All payments stipulated under these Terms of Use are exclusive of
all government levies and taxes and all applicable taxes and
charges payable on the Fees, including any goods and service tax,
shall be borne by the Client at all times. The Client shall
additionally bear to its own account all other taxes, as may be
applicable, for payments made to the Company pursuant to these
Terms of Use. The Client shall comply with all filing formalities
and requirements in respect of any tax withholdings to be made,
including the filing of withholding tax return as prescribed under
the applicable tax laws and issue to the Company, a certificate
for tax deducted or paid on its behalf at source in the form of a
certificate issued in accordance with applicable tax laws. The
Client shall make best efforts to ensure that the Company gets
credit for any tax deducted and provide to the Company, all
information that is necessary to assist the Company in connection
with its tax and statutory obligations.
The Client agrees that all payments required to be made by the
Client to the Company under these Terms of Use shall be in
accordance with the following terms: (a) The Client’s obligation
to pay the amounts stipulated under these Terms of Use is absolute
and shall not be negated by the Company not raising an invoice.
(b) The Client shall pay the Subscription Fee, immediately or at
the end of the Trial Period as applicable; and (ii) the Usage Fee
by the 5th (Fifth) day of every month for the work performed in
the previous month.
(c) The Company shall have the right to suspend the Client’s
access and use of the Solution, if the Usage Fee has not been paid
within a stipulated time period indicated by the Company.

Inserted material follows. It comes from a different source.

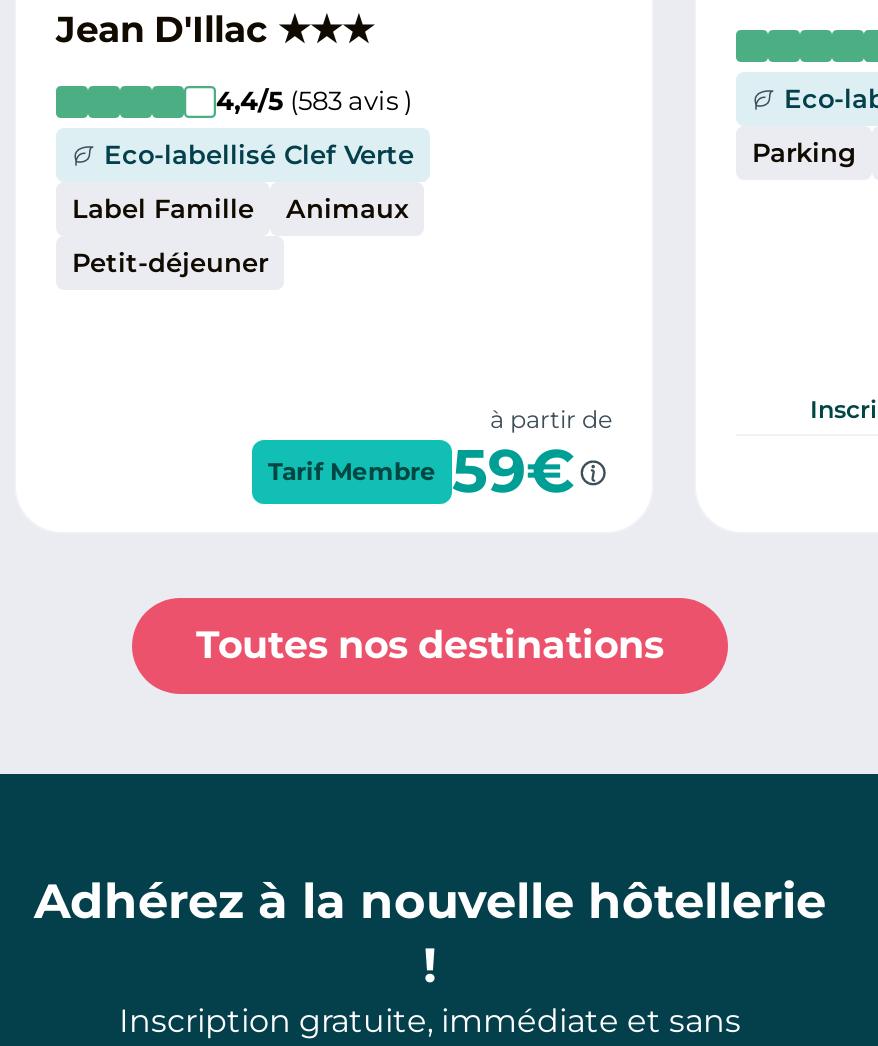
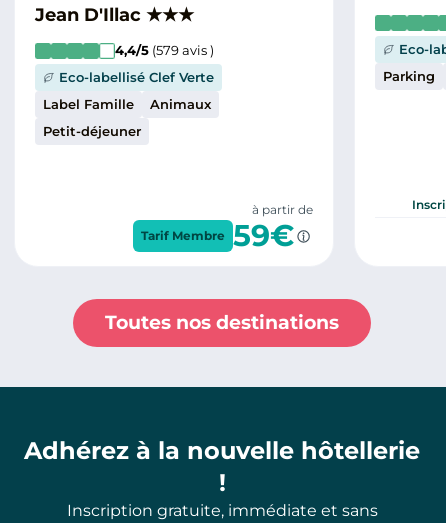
- 4,4/5 (583 avis )
+ 4,4/5 (579 avis )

(d) In the event of any payment default by the Client in making
any payment (whether in whole or part), the pending amount due
from such Client, shall be subject to interest from the stipulated
due date until the date of repayment, at a rate equal to 2% (two
percent) per month (i.e. 24% (twenty four percent) annually) or
the maximum allowed under Applicable Law, whichever is lesser.

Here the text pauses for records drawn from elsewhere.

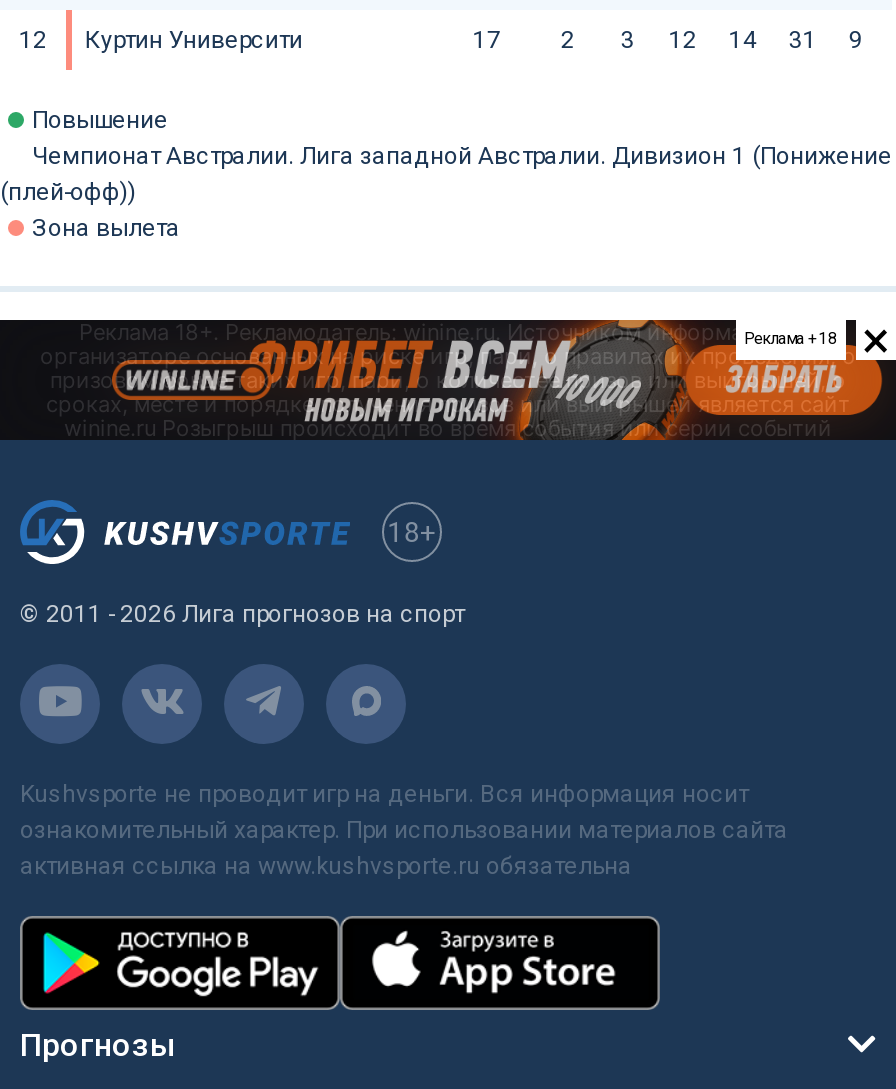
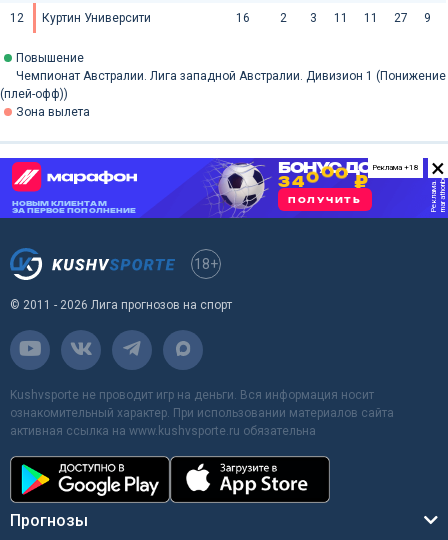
- 17
+ 16

- 12
+ 11

- 14
+ 11

- 31
+ 27

- [image]
+ [image]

Each Party hereby represents and warrants to the other that:
it is duly incorporated and validly existing under the Applicable
Laws; it has taken all actions including any corporate actions
necessary to execute, deliver and to perform obligations under
these Terms of Use; it has obtained all the statutory approvals/
permissions/ no objections as necessary and required under the
Applicable Law for carrying on its activities and related
services; there are no judicial or administrative actions,
proceedings or investigations pending or, to the best of its
knowledge after due inquiry, overtly threatened against it, which
would have a materially adverse effect on its capacity to perform
the obligations under these Terms of Use; it is not subject to the
obligations under any contract as a consequence of which it may be
in breach of its obligations and covenants contained in these
Terms of Use.
In addition to the general representations as set out above, the
Client, further represents and warrants as follows:
it possesses the financial ability to make payment of Fees in
relation to the Solution; it has procured and shall at all times
during the Term continue to hold, all applicable and necessary
third party approvals/consents, governmental approvals,
registrations, authorizations, licenses, permits and any other
permissions whatsoever required under the Applicable Law to
utilize the Solution; and it is as on the Subscription
Commencement Date e, and shall at all times during the Term
continue to be, in full compliance with all Applicable Laws,
including the Applicable Data Protection Laws.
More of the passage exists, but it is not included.